African Journal of
Political Science and International Relations

  • Abbreviation: Afr. J. Pol. Sci. Int. Relat.
  • Language: English
  • ISSN: 1996-0832
  • DOI: 10.5897/AJPSIR
  • Start Year: 2007
  • Published Articles: 403

Review

The political responses to the global economic and financial crises in Francophone Africa from 1980 to 2010: A paradigm shift?

  Landry Signé
Center for African Studies, Stanford University, United States of America. 
Email: [email protected]

  •  Accepted: 16 March 2010
  •  Published: 30 April 2011

Abstract

 

This article analyzed and compared the political responses to Africa’s twenty-first century versus twentieth century economic and financial crises in order to explicate the dynamics of policy innovation and continuity. Based on studies of Francophone countries, this comparative institutional analysis proposed direct attention to how ideas (paradigms), interests (strategies of the elites), institutions (national and international) and the temporal context affected political and institutional outcomes.
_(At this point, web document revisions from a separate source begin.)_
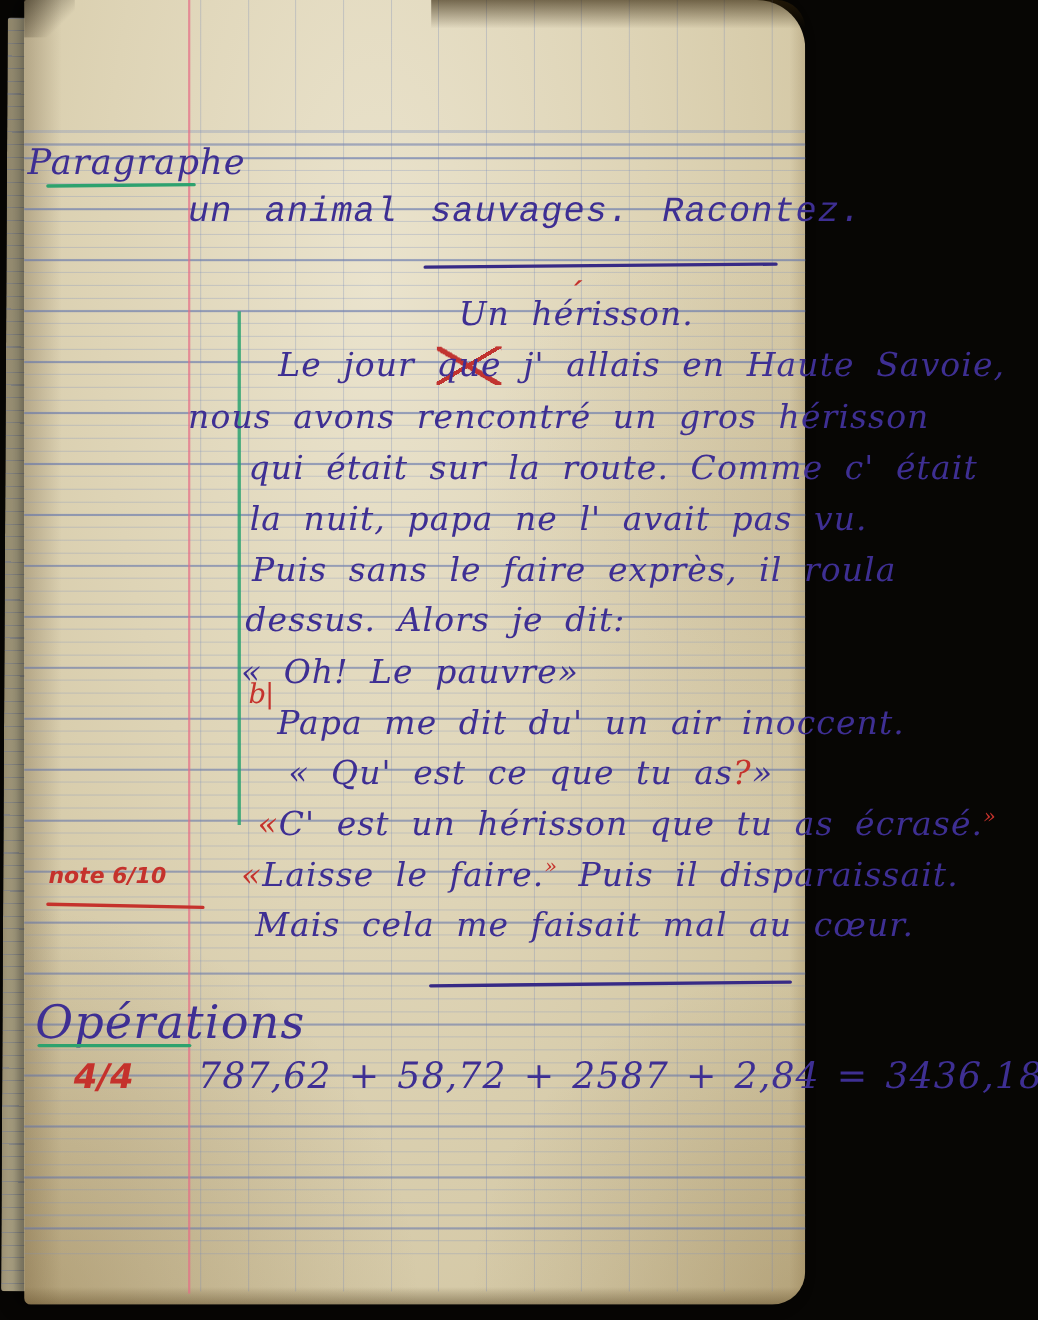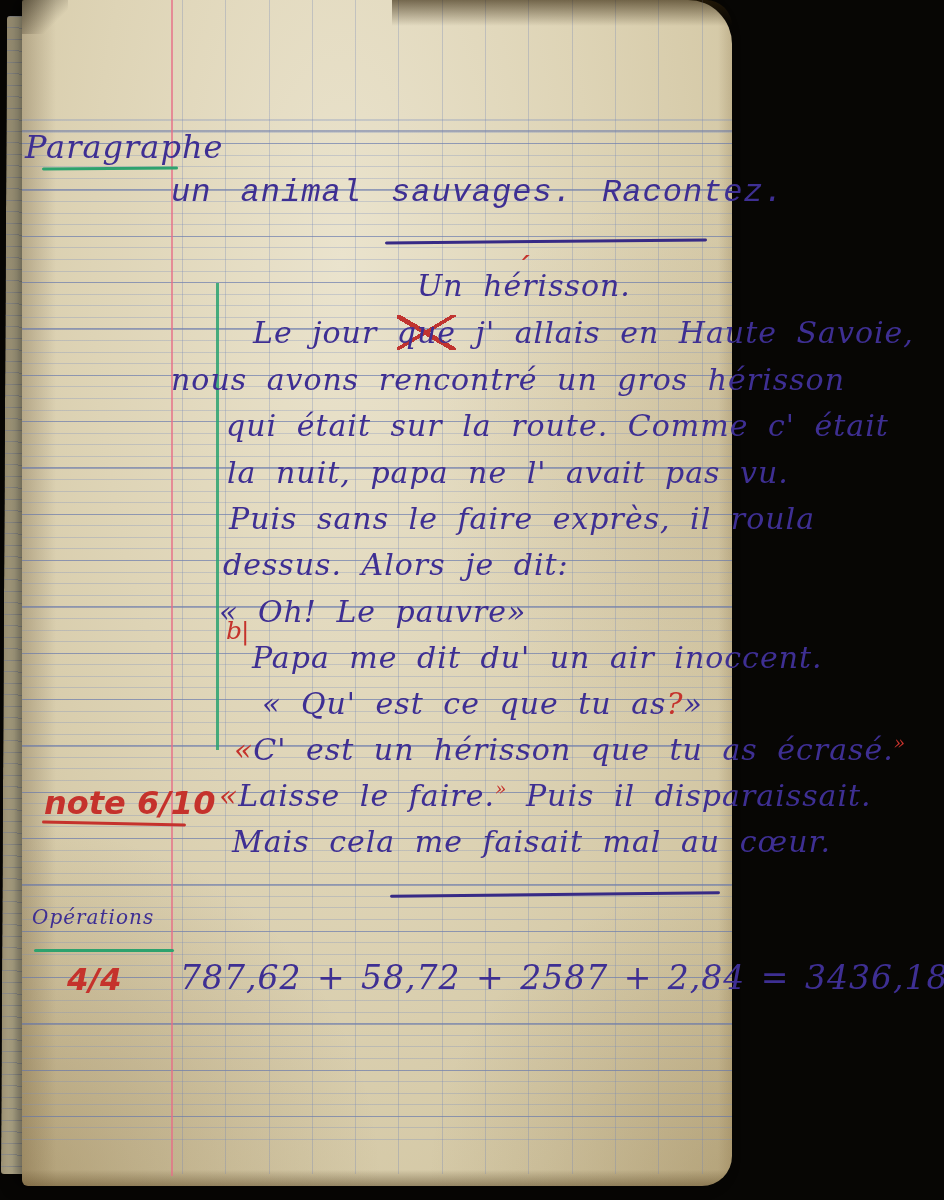"note 6/10" div.red-note { font-size: 32px -> 20px }
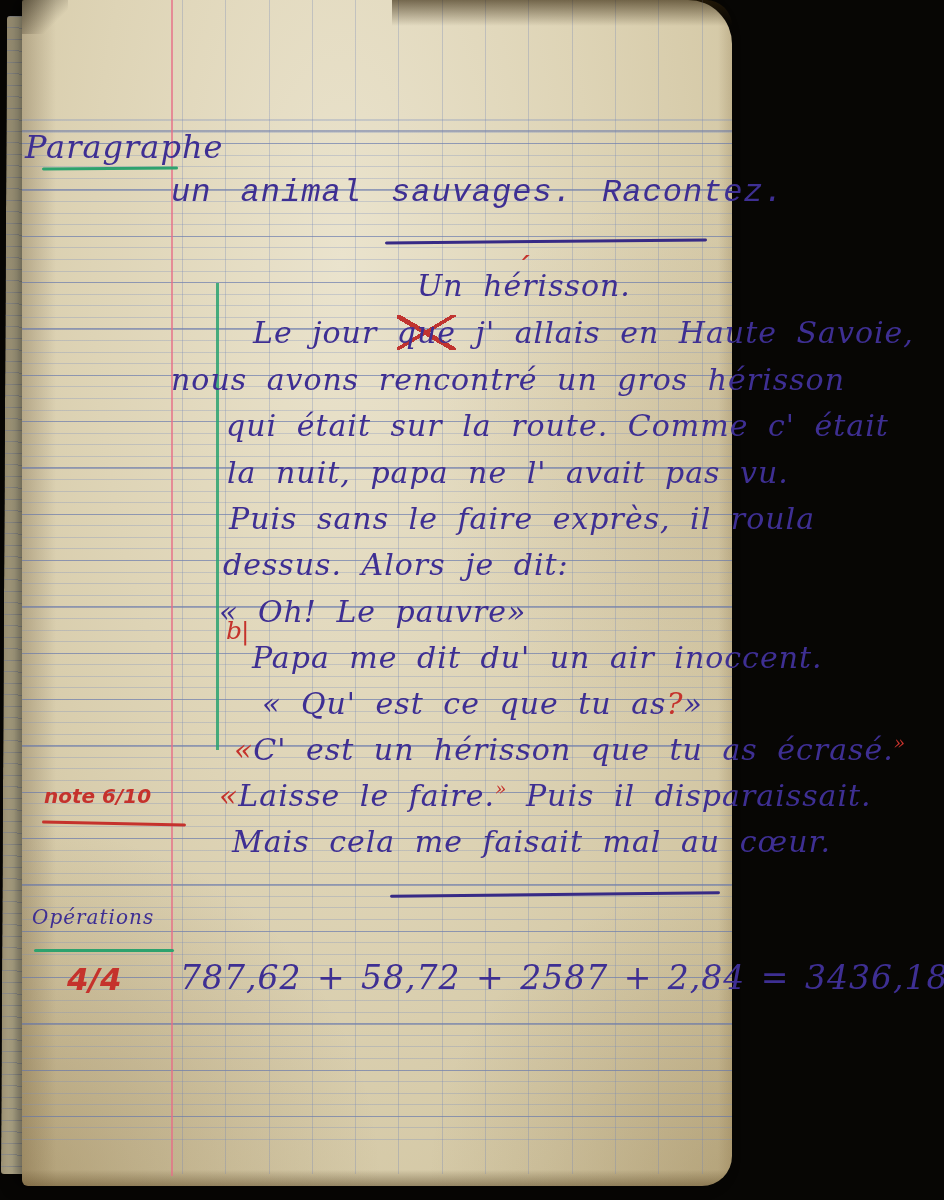"Opérations" div.hw { font-size: 20px -> 42px }
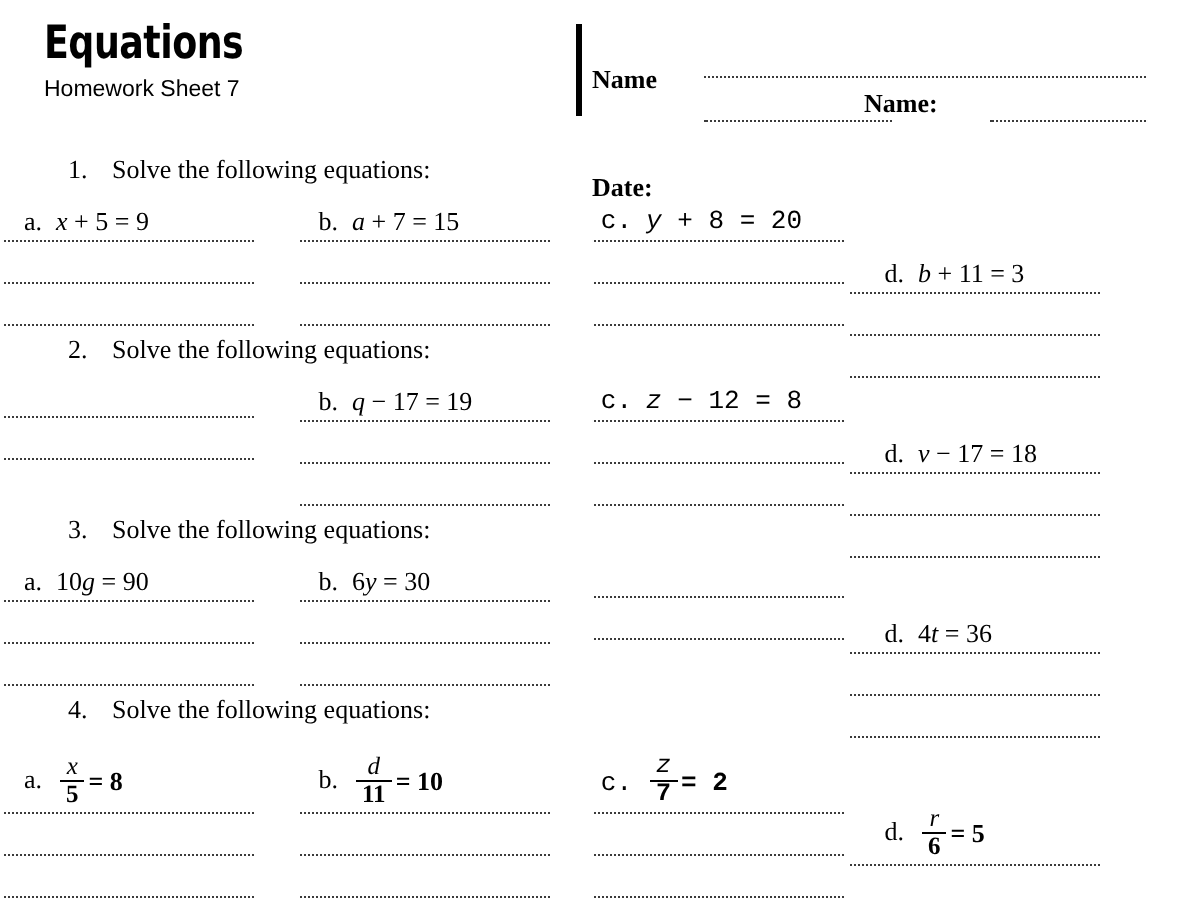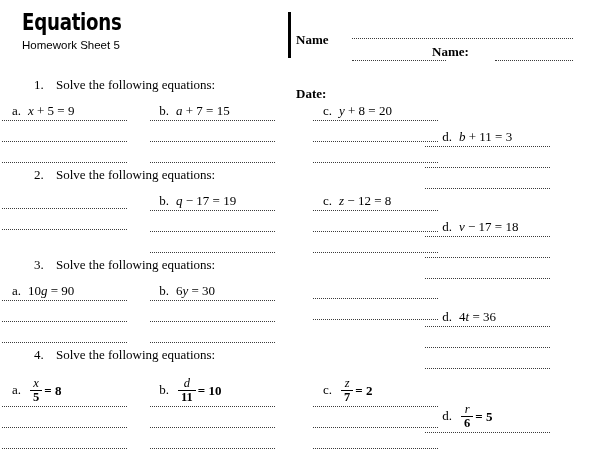"Homework Sheet 5" div { text: 5 -> 7 }
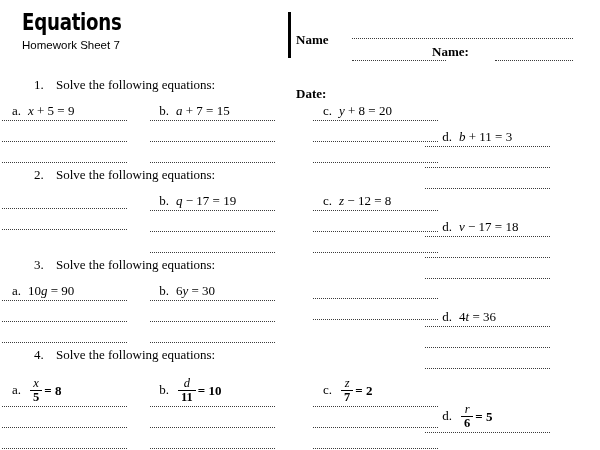"c. y + 8 =" .col-2 { font-family: none -> Liberation Mono, monospace; left: 313px -> 297px }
Since the emergence of independent African states, many economic and financial crises have emerged and resulted in path dependent or paradigmatic changes: state interventionism, state capitalism, structural adjustment, privatization, liberalization, progressive dismantling of the interventionist state, interventions of the international financial institutions, regional partnerships for development, poverty reduction strategies, and new public management. Twenty-first century policies constituted a paradigmatic shift compared to the previously nationalist, interventionist, protectionist, and state-centered African policies of the early twentieth century. However, they constitute continuity when compared to neoliberal and market-friendly measures introduced by international financial institutions during the 1980s. Explanations of policy responses lead to newly developed concepts, institutional intrusion (semi-strategic and semi-structural) and inclusion (semi-strategic and semi-ideational), which explain Francophone Africa’s transformations and has implications for comparative politics in developing countries.

 

Key words: Francophone Africa, economic, financial, crisis, institutional intrusion, institutional inclusion, political innovation.